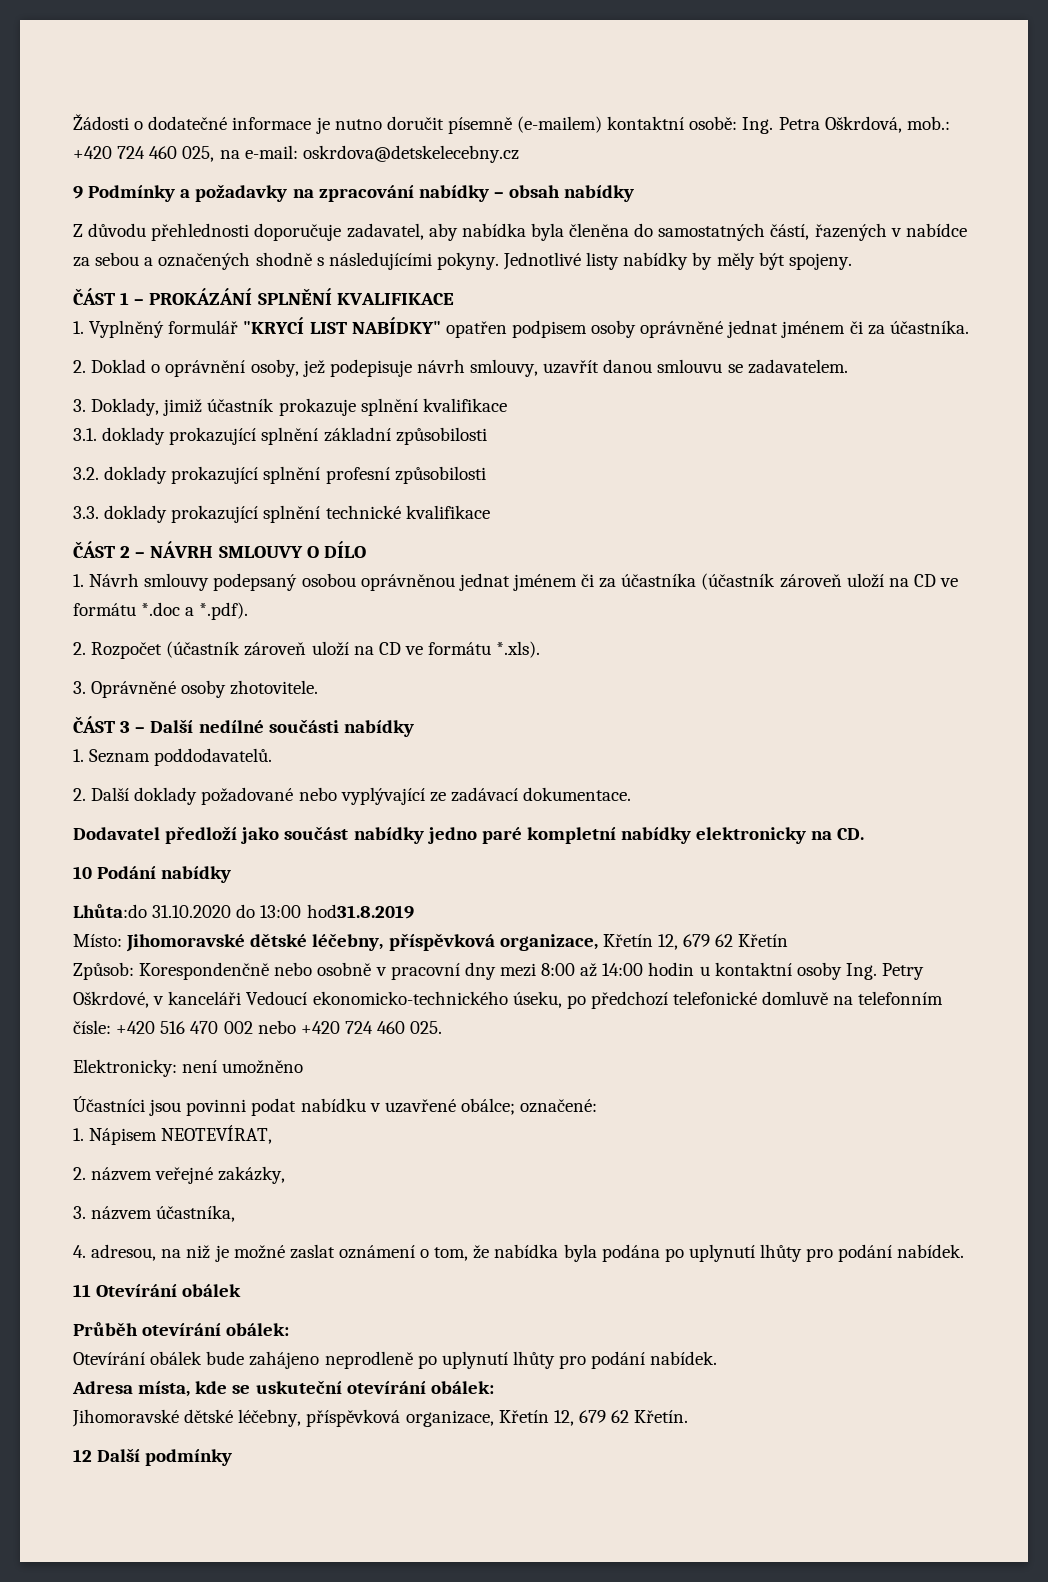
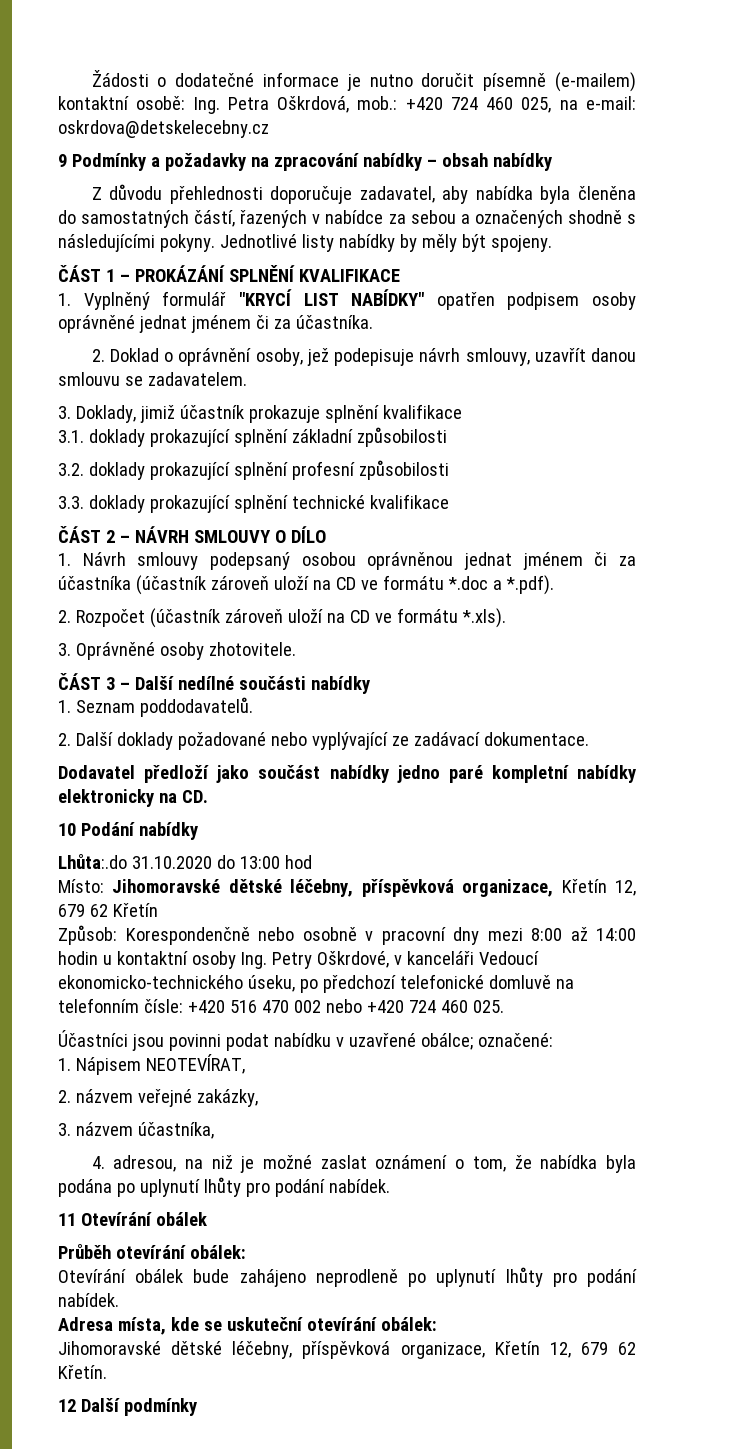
- Lhůta:do 31.10.2020 do 13:00 hod31.8.2019
+ Lhůta:.do 31.10.2020 do 13:00 hod
- Elektronicky: není umožněno

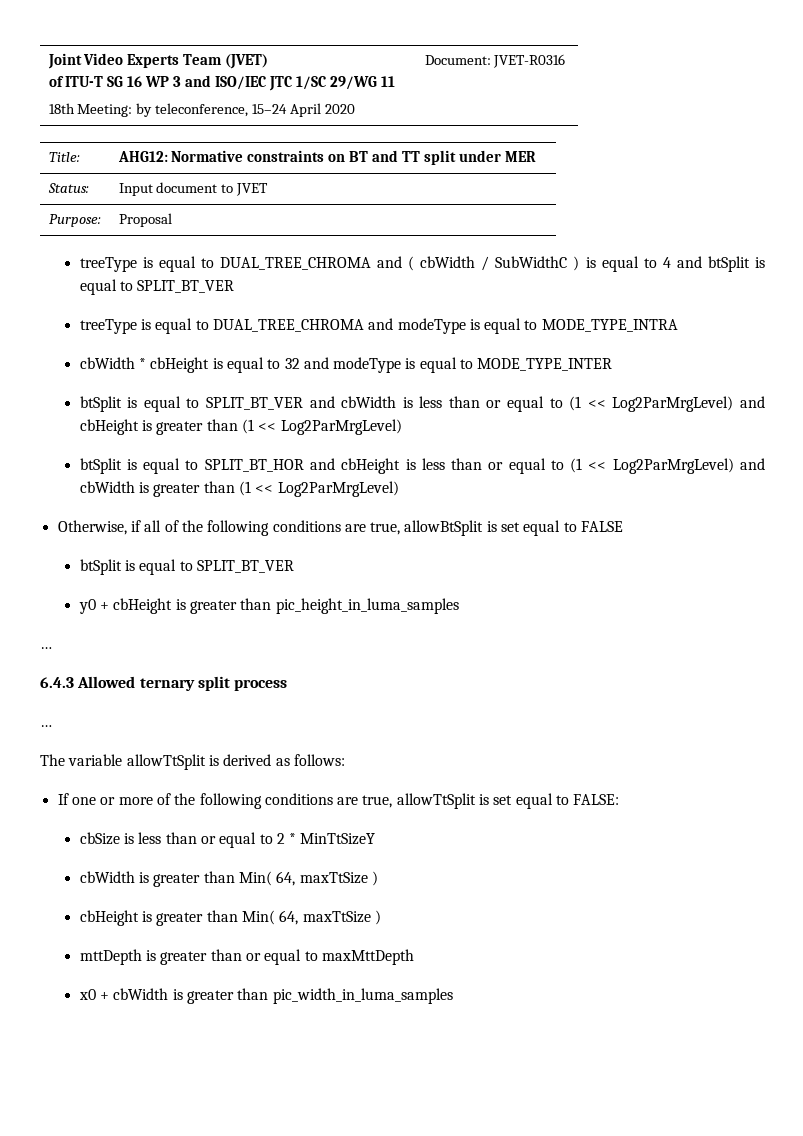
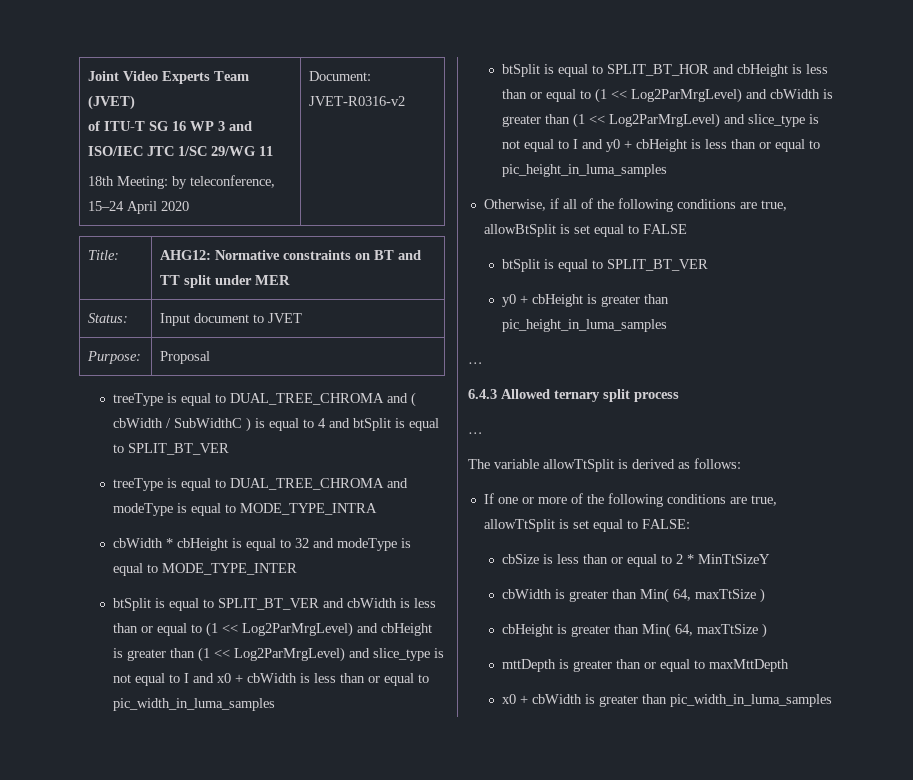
  Joint Video Experts Team (JVET)
  of ITU-T SG 16 WP 3 and ISO/IEC JTC 1/SC 29/WG 11
- 18th Meeting: by teleconference, 15–24 April 2020 | Document: JVET-R0316
+ 18th Meeting: by teleconference, 15–24 April 2020 | Document: JVET-R0316-v2
- btSplit is equal to SPLIT_BT_VER and cbWidth is less than or equal to (1 << Log2ParMrgLevel) and cbHeight is greater than (1 << Log2ParMrgLevel)
+ btSplit is equal to SPLIT_BT_VER and cbWidth is less than or equal to (1 << Log2ParMrgLevel) and cbHeight is greater than (1 << Log2ParMrgLevel) and slice_type is not equal to I and x0 + cbWidth is less than or equal to pic_width_in_luma_samples
- btSplit is equal to SPLIT_BT_HOR and cbHeight is less than or equal to (1 << Log2ParMrgLevel) and cbWidth is greater than (1 << Log2ParMrgLevel)
+ btSplit is equal to SPLIT_BT_HOR and cbHeight is less than or equal to (1 << Log2ParMrgLevel) and cbWidth is greater than (1 << Log2ParMrgLevel) and slice_type is not equal to I and y0 + cbHeight is less than or equal to pic_height_in_luma_samples

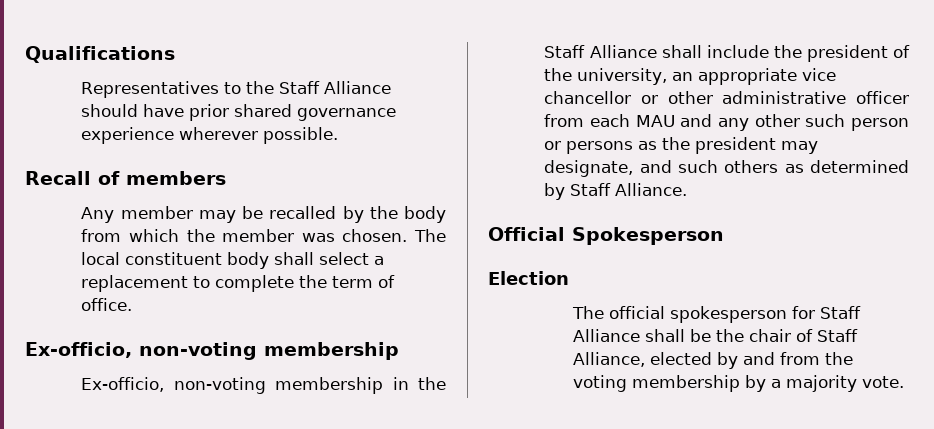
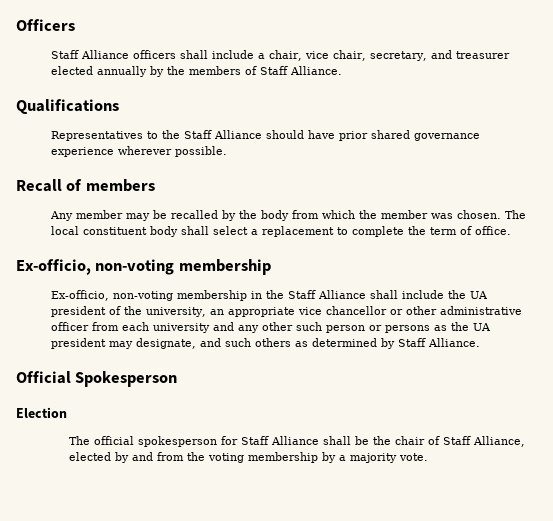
+ Officers
+ Staff Alliance officers shall include a chair, vice chair, secretary, and treasurer elected annually by the members of Staff Alliance.
- Ex-officio, non-voting membership in the Staff Alliance shall include the president of the university, an appropriate vice chancellor or other administrative officer from each MAU and any other such person or persons as the president may designate, and such others as determined by Staff Alliance.
+ Ex-officio, non-voting membership in the Staff Alliance shall include the UA president of the university, an appropriate vice chancellor or other administrative officer from each university and any other such person or persons as the UA president may designate, and such others as determined by Staff Alliance.

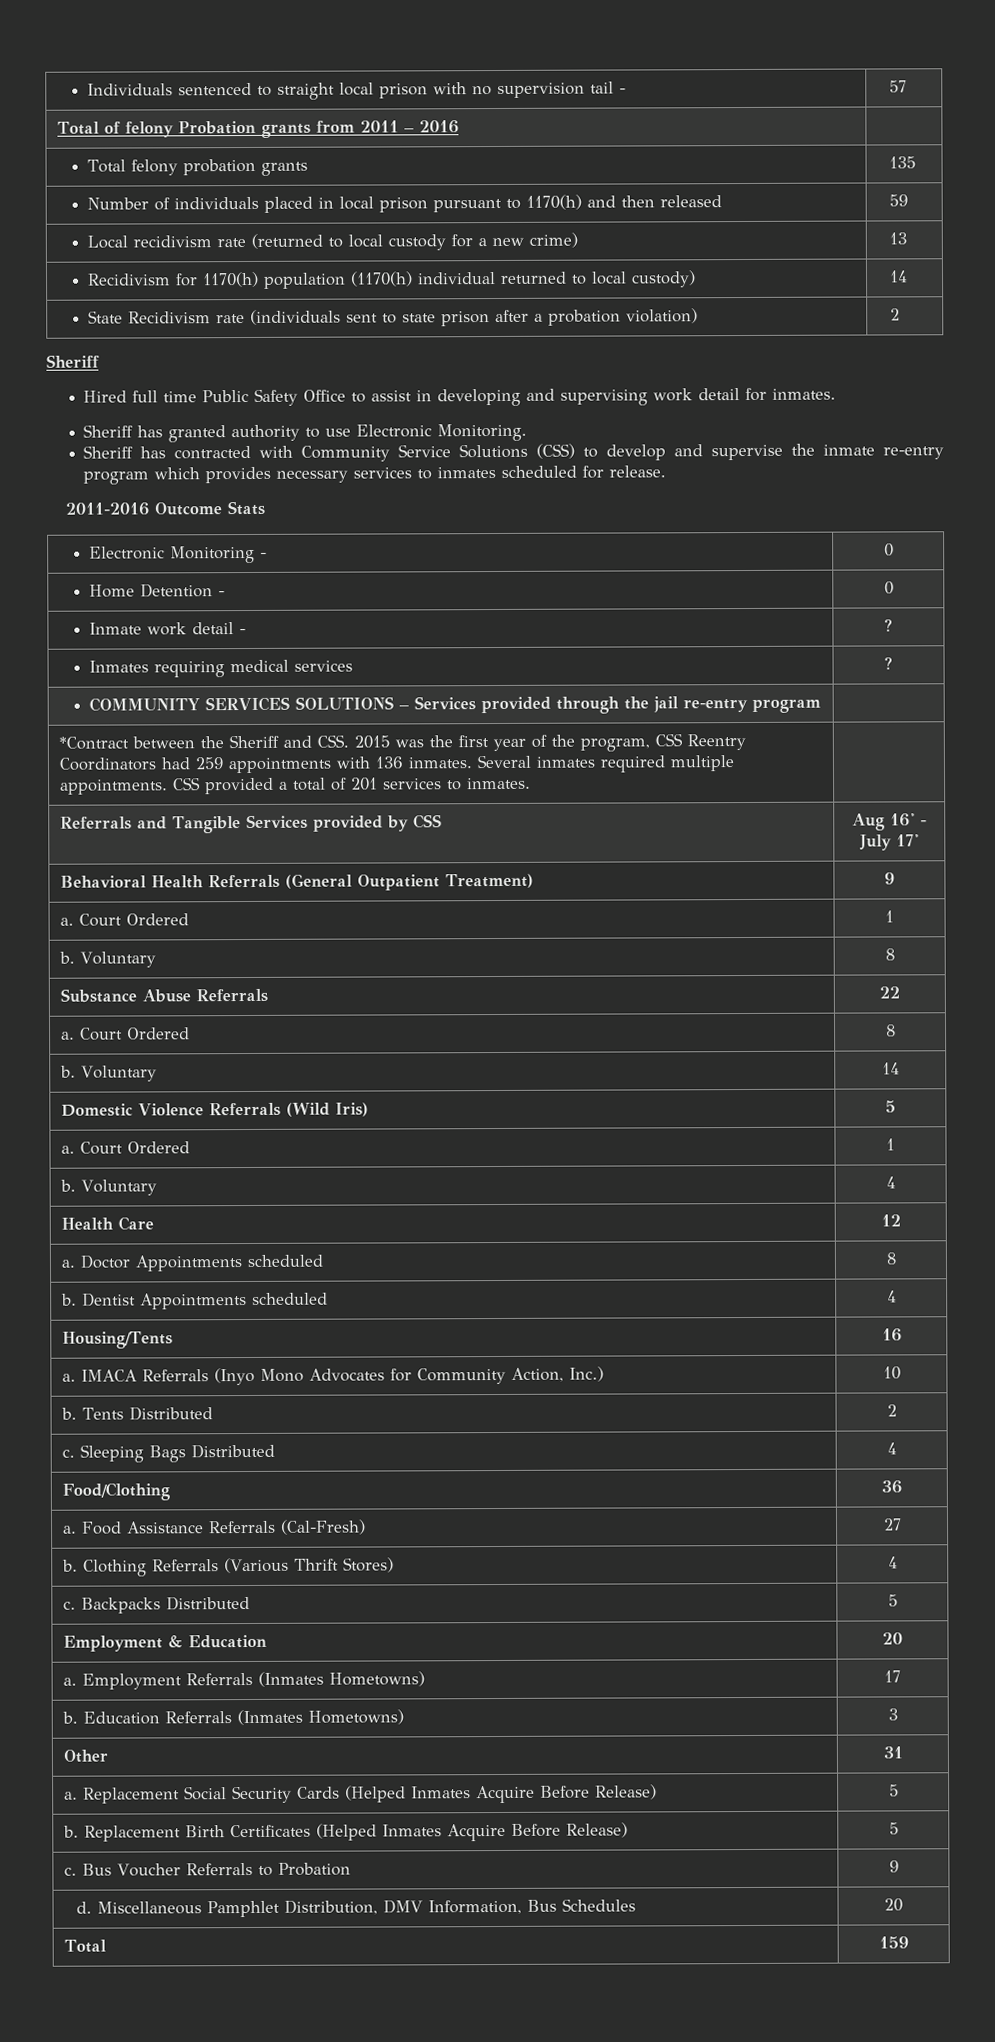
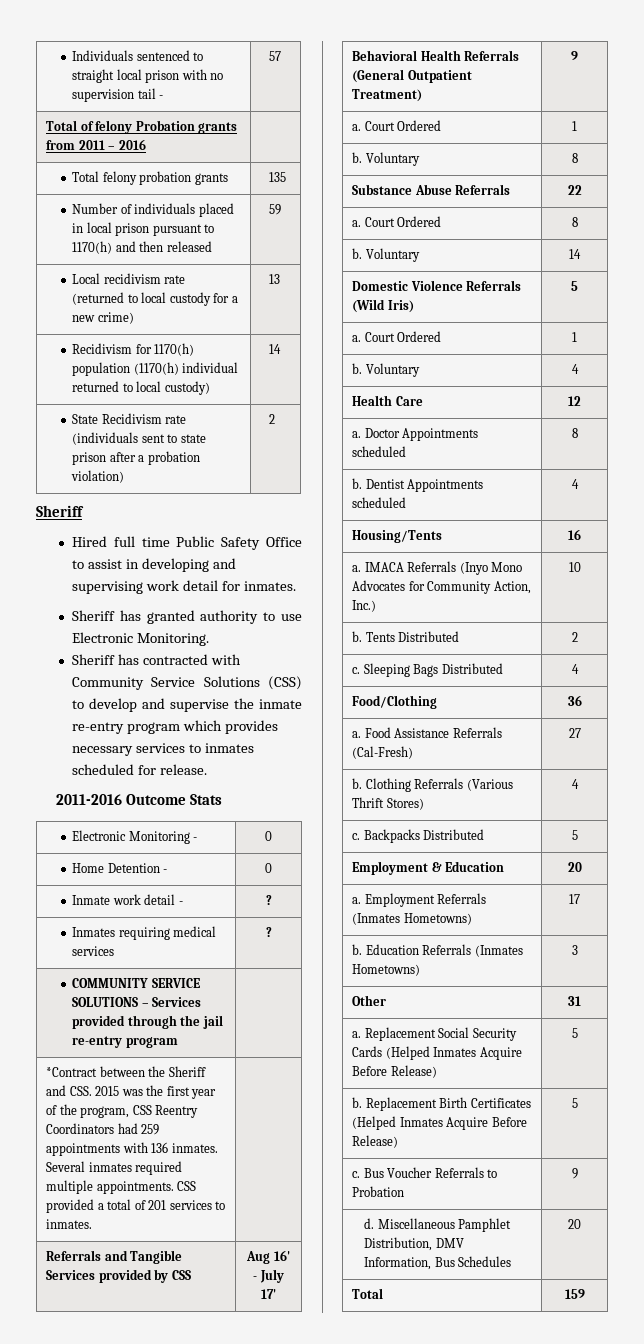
- COMMUNITY SERVICES SOLUTIONS – Services provided through the jail re-entry program |
+ COMMUNITY SERVICE SOLUTIONS – Services provided through the jail re-entry program |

****

Task instructions:
Using the records above, restate word for word the lines from the one with "Joint Video Experts Team (JVET)" through the one with "2020 | Document: JVET-R0316-v2", both included.

Exercise solution:
  Joint Video Experts Team (JVET)
  of ITU-T SG 16 WP 3 and ISO/IEC JTC 1/SC 29/WG 11
- 18th Meeting: by teleconference, 15–24 April 2020 | Document: JVET-R0316
+ 18th Meeting: by teleconference, 15–24 April 2020 | Document: JVET-R0316-v2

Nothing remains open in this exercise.